Forked from the omekadd repo by Caleb McDaniel, http://wcm1.web.rice.edu, this repo includes Python scripts designed for use with the Omeka API.
One adds new items to Omeka from the command line using simple YAML documents. The other converts the content returned by GET API requests into a CSV file; it can be used as a sort of backup for Omeka metadata.
The former script has not been edited.
This repo updates the latter script (converting API content into a CSV file) for Python 3 and contains additional code for downloading/renaming files attached to items based on their Omeka ID numbers into the 'files' folder contained in this repository.
omeka-export-one-file.py will only download and document one item per file, while omeka-export-multiple-files.py will download all the items per file.
Make sure you have downloaded and installed Omeka 2.x so you can use the API features.
Clone this repo:
git clone https://github.com/wcaleb/omekadd.git
Both the omekadd.py
and omekacsv.py
scripts import the OmekaClient
class
from omekaclient.py
, which is included in the repo.

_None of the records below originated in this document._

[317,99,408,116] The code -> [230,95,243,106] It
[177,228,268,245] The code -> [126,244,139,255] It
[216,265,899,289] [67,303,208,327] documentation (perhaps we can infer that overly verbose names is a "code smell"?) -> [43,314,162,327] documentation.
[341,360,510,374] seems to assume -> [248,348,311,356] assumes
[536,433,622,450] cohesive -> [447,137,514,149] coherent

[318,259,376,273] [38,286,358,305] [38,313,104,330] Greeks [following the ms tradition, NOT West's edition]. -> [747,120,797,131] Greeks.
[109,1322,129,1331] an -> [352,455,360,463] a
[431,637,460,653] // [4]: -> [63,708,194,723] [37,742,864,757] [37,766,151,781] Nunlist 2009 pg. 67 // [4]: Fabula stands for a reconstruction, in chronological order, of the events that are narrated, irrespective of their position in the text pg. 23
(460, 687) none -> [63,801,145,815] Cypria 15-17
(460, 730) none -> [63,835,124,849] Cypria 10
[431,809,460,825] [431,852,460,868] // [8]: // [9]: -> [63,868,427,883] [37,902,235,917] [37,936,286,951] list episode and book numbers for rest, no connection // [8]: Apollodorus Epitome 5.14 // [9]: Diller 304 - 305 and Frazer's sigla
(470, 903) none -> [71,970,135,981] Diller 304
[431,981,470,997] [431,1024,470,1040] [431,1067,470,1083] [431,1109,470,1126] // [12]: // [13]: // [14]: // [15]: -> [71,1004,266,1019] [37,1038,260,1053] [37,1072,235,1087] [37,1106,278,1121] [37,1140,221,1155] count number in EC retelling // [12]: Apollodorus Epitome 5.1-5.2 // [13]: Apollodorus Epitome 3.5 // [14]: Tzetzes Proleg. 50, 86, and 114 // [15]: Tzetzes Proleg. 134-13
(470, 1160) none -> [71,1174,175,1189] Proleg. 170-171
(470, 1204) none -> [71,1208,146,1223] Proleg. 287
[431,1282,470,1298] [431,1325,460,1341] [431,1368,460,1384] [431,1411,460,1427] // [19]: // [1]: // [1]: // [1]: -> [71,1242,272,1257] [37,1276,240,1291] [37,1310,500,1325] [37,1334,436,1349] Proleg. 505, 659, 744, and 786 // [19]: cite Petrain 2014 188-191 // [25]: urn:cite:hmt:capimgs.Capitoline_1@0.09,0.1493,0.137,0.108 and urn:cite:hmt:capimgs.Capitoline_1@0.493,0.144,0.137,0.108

The development repo for
the Omeka Client is maintained by Jim
Safley, who wrote the original
client.
The Omeka API (available in Omeka 2.1) makes it possible to add new items to a database from the commandline, but to make the API request you have to represent the item in JSON. That is, to add a new item, you would have to construct a string that looks something like this:
{"element_texts": [{"text": "Quinoa McDaniel", "element_set": {"id": 0}, "html": true, "element": {"id": 45}}, {"text": "<p>This item was added to this site using the <a href=\"https://omeka.readthedocs.org/en/latest/Reference/api/index.html\">Omeka API</a>\nand a script called <a href=\"https://github.com/wcaleb/omekadd\"><code>omekadd</code></a>,\nwhich transforms YAML documents into JSON strings suitable for using\nwith the API. As this Description demonstrates, the script can also\nconvert <a href=\"http://daringfireball.net/projects/markdown/\">Markdown</a> into\nHTML for easy formatting. The other text in this item was taken from\nHipster Ipsum, a random generator of Hipsterese.</p>", "element_set": {"id": 0}, "html": true, "element": {"id": 41}}, {"text": "Hipsterese", "element_set": {"id": 0}, "html": true, "element": {"id": 44}}, {"text": "Open", "element_set": {"id": 0}, "html": true, "element": {"id": 47}}, {"text": "<p>Single-origin <em>coffee</em> drinking vinegar Bushwick, Echo Park 90's\nHelvetica McSweeney's. Church-key American Apparel selvage sustainable.\nSustainable mixtape cornhole direct trade church-key Wes Anderson. 8-bit\nsalvia gentrify small batch shabby chic, single-origin coffee occupy\nmessenger bag Helvetica ennui forage wayfarers. Jean shorts 8-bit bitters,\nsustainable retro VHS kogi Tumblr actually photo booth twee Terry\nRichardson squid cred fap. Polaroid Shoreditch keytar, Blue Bottle\nskateboard bitters twee letterpress VHS pour-over Schlitz master cleanse\nfood truck. Wolf pug freegan Tumblr pork belly locavore, Carles distillery\n<strong>stumptown</strong> PBR 8-bit.</p>", "element_set": {"id": 0}, "html": true, "element": {"id": 1}}, {"text": "Plain text, of course", "element_set": {"id": 0}, "html": true, "element": {"id": 42}}, {"text": "ca. 2013", "element_set": {"id": 0}, "html": true, "element": {"id": 40}}, {"text": "<a href=\"http://hipsteripsum.me\">Hipster Ipsum</a>\n", "element_set": {"id": 0}, "html": true, "element": {"id": 48}}, {"text": "Sample item added with omekadd", "element_set": {"id": 0}, "html": true, "element": {"id": 50}}, {"text": "Text", "element_set": {"id": 0}, "html": true, "element": {"id": 51}}], "item_type": {"id": 1}, "featured": false, "public": false, "collection": {"id": null}}
This script makes adding items easier by allowing you to instead represent the new item with a well-formed YAML file, which looks more like this:
---
Title: Sample item added with omekadd
Source: Hipster Ipsum
Publisher: Quinoa McDaniel
Date: ca. 2013
Rights: Open
Format: Plain text, of course
Language: Hipsterese
Type: Text
Description: |
markdown> This item was added to this site using the Omeka API
and a script called [`omekadd`](https://github.com/wcaleb/omekadd),
which transforms YAML documents into JSON strings suitable for using
with the API. As this Description demonstrates, the script can also
convert [Markdown](http://daringfireball.net/projects/markdown/) into
HTML for easy formatting. The other text in this item was taken from
Hipster Ipsum, a random generator of Hipsterese.
Text: |
<p>Single-origin <em>coffee</em> drinking vinegar Bushwick, Echo Park 90's
Helvetica McSweeney's. Church-key American Apparel selvage sustainable.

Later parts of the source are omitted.